::: Supplied data :::

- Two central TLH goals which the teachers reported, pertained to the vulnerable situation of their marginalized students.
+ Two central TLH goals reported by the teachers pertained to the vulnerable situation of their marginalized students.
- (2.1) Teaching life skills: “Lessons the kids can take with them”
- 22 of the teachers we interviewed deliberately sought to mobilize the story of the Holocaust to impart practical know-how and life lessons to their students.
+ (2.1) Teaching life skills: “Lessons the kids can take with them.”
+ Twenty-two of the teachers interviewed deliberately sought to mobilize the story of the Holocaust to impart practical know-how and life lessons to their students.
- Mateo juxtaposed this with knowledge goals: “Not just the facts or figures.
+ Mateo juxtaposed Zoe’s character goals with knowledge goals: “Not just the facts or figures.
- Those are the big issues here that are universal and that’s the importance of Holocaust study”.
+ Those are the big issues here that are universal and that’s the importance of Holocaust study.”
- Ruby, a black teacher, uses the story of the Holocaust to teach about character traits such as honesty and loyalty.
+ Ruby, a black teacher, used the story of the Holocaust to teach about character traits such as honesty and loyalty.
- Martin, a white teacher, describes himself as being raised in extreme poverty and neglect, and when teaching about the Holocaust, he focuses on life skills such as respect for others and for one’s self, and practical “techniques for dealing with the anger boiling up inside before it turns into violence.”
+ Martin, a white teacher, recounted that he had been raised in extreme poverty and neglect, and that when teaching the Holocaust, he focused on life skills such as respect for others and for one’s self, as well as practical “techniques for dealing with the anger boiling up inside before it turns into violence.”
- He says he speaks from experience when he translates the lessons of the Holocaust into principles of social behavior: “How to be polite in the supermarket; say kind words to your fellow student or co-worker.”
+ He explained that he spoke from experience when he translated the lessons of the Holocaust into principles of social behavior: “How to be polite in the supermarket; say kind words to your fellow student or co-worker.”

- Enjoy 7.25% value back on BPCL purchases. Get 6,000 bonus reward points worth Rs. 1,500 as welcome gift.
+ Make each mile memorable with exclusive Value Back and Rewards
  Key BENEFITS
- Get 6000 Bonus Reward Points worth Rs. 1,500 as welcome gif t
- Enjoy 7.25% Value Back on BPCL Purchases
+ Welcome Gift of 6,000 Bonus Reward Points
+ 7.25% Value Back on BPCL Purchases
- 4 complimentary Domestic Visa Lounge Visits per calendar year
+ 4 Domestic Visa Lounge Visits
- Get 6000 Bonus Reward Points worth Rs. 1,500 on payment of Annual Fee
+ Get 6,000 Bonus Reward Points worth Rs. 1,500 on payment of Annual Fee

:::
::: Supplied data :::

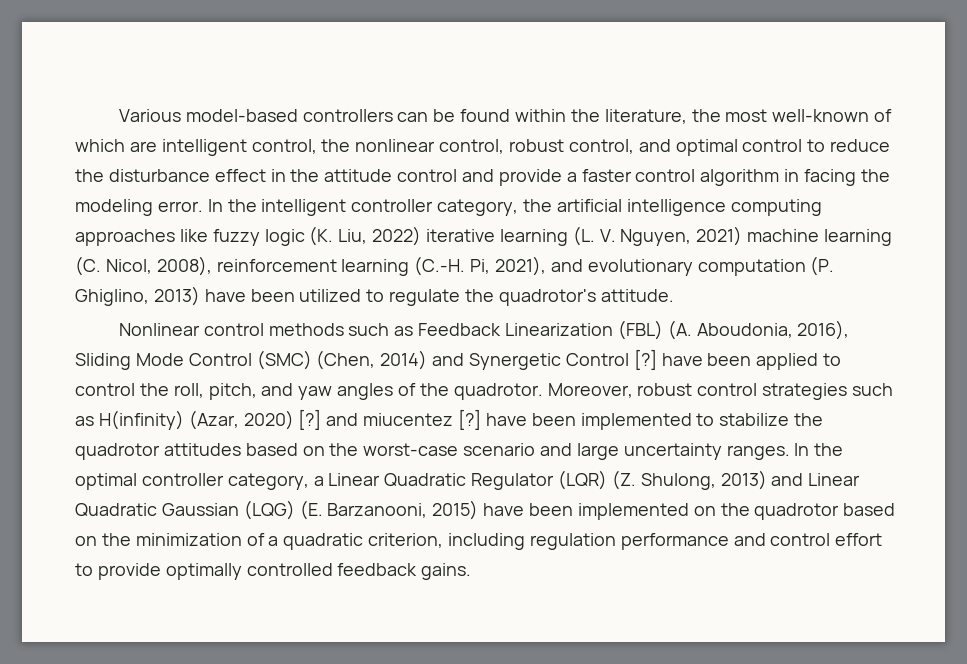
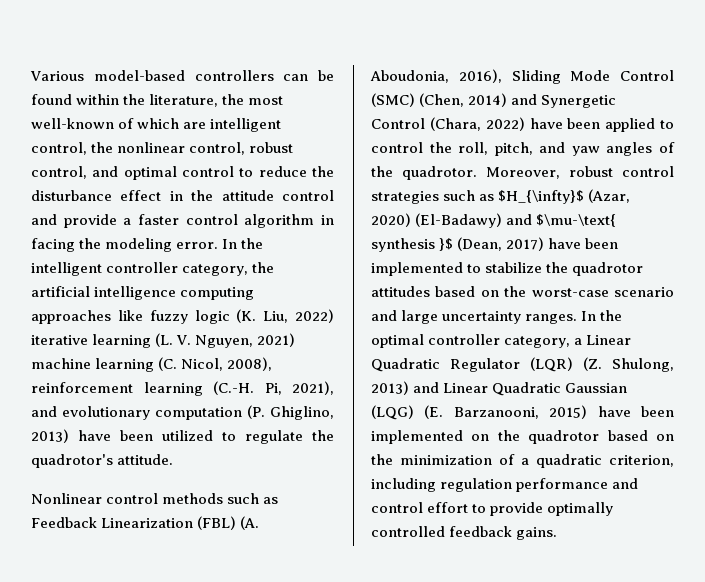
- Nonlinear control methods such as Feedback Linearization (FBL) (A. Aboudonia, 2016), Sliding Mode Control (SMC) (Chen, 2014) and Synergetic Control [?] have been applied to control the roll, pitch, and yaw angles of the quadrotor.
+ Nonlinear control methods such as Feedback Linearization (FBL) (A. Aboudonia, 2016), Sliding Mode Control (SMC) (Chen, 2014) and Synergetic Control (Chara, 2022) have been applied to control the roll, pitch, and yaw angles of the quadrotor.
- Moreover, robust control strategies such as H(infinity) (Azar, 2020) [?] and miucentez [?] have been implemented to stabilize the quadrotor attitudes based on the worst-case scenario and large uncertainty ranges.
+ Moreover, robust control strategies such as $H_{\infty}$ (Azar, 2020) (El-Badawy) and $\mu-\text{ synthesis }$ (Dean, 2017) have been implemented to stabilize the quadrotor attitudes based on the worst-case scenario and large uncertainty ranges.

:::
::: Supplied data :::

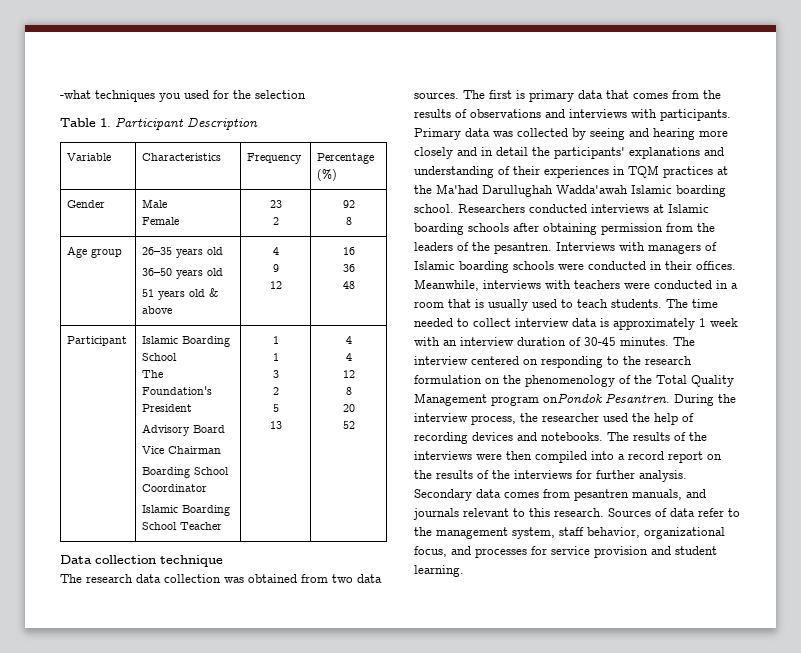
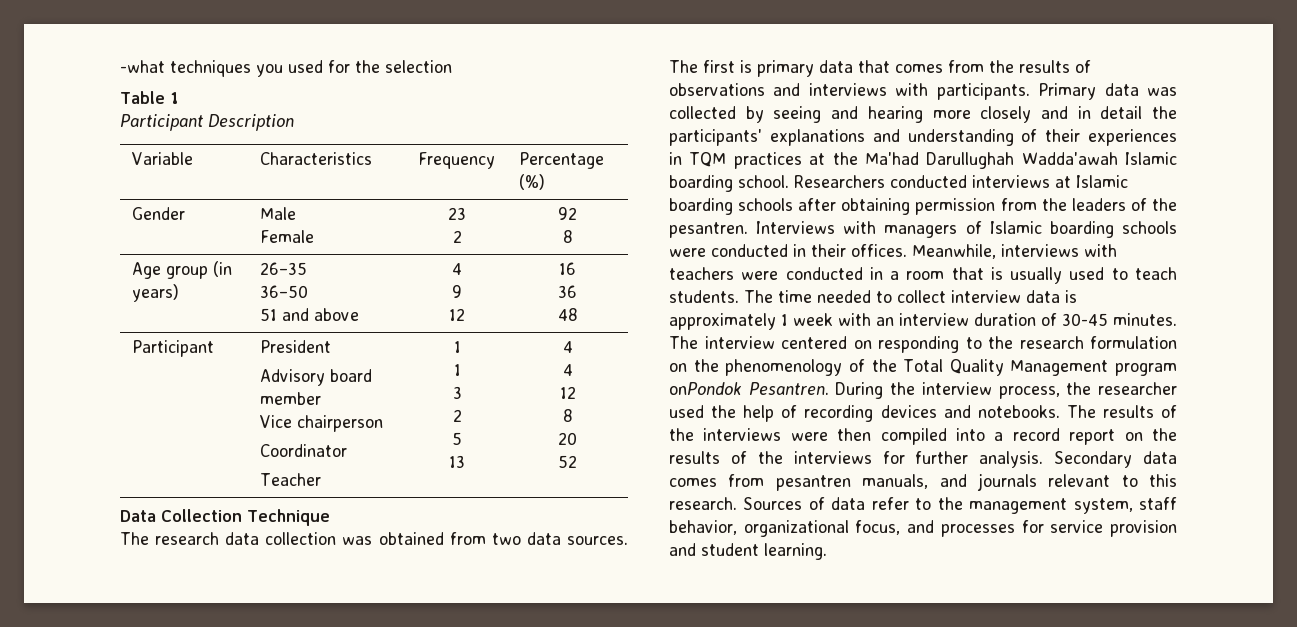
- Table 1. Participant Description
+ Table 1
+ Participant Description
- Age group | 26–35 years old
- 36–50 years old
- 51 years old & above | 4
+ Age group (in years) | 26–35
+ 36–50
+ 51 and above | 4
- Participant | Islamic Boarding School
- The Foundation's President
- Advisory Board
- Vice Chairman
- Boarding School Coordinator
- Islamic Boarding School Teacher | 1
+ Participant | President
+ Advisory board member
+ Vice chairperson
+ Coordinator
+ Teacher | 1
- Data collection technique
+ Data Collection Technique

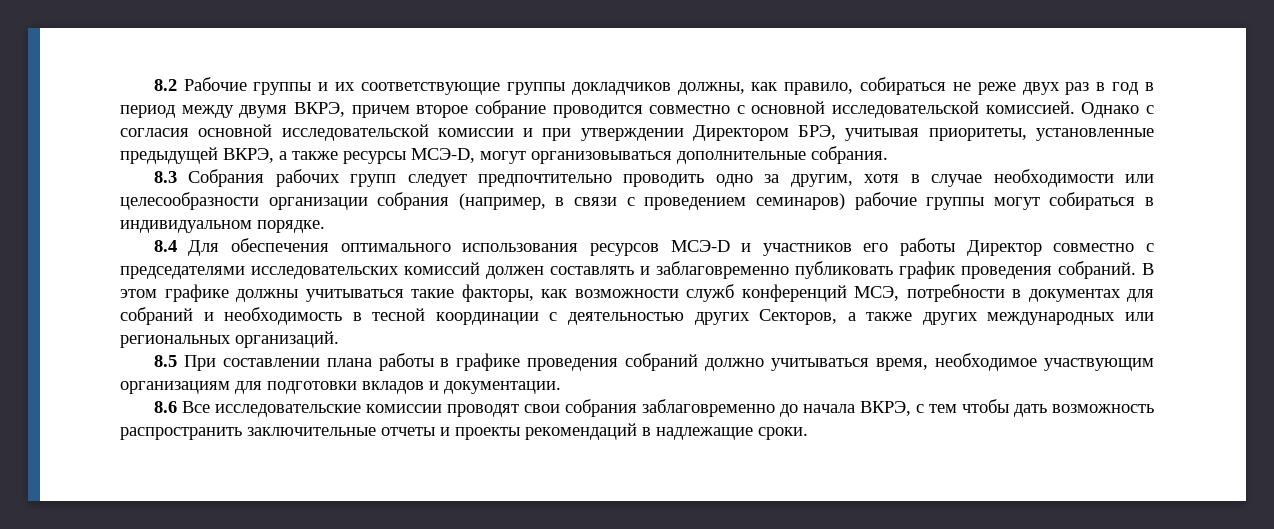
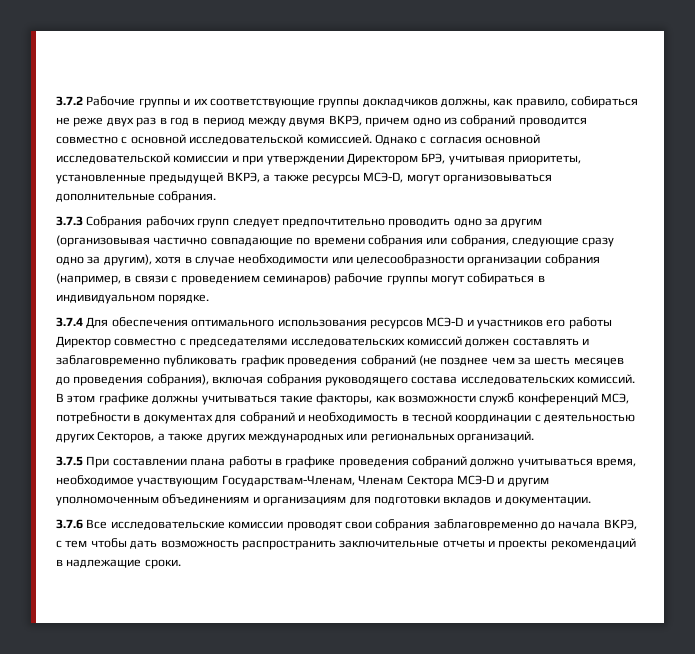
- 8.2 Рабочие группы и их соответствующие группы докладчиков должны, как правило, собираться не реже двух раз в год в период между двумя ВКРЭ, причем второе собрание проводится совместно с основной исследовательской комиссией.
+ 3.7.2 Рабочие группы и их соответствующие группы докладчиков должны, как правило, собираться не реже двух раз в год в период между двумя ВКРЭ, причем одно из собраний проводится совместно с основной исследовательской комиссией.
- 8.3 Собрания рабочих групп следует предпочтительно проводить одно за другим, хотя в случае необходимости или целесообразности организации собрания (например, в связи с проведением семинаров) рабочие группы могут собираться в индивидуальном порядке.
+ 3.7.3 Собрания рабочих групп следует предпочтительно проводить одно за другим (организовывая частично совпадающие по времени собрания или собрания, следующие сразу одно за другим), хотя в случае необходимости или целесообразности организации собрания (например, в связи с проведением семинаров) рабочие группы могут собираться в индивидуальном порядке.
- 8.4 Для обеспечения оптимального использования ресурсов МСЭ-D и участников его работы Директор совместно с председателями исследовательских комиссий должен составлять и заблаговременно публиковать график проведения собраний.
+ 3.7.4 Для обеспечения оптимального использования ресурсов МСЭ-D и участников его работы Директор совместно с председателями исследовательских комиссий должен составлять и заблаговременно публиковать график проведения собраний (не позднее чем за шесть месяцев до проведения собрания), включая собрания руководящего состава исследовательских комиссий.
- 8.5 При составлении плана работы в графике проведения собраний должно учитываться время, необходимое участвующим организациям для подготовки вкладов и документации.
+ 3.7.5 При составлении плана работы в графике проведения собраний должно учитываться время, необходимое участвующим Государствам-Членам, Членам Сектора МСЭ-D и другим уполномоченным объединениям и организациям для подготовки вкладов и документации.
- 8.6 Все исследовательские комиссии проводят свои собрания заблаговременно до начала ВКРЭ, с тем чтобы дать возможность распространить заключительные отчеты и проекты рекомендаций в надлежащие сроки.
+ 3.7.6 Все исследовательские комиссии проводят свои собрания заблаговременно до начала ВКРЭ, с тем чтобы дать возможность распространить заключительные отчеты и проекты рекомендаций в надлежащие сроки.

:::

- Requirement: Send back exactly the lines of the listing above starting at the one with "- 36–50 years old" and ending at the one with "- Boarding School Coordinator", inclusive, and no others.

- Output of the exercise:
- 36–50 years old
- 51 years old & above | 4
+ Age group (in years) | 26–35
+ 36–50
+ 51 and above | 4
- Participant | Islamic Boarding School
- The Foundation's President
- Advisory Board
- Vice Chairman
- Boarding School Coordinator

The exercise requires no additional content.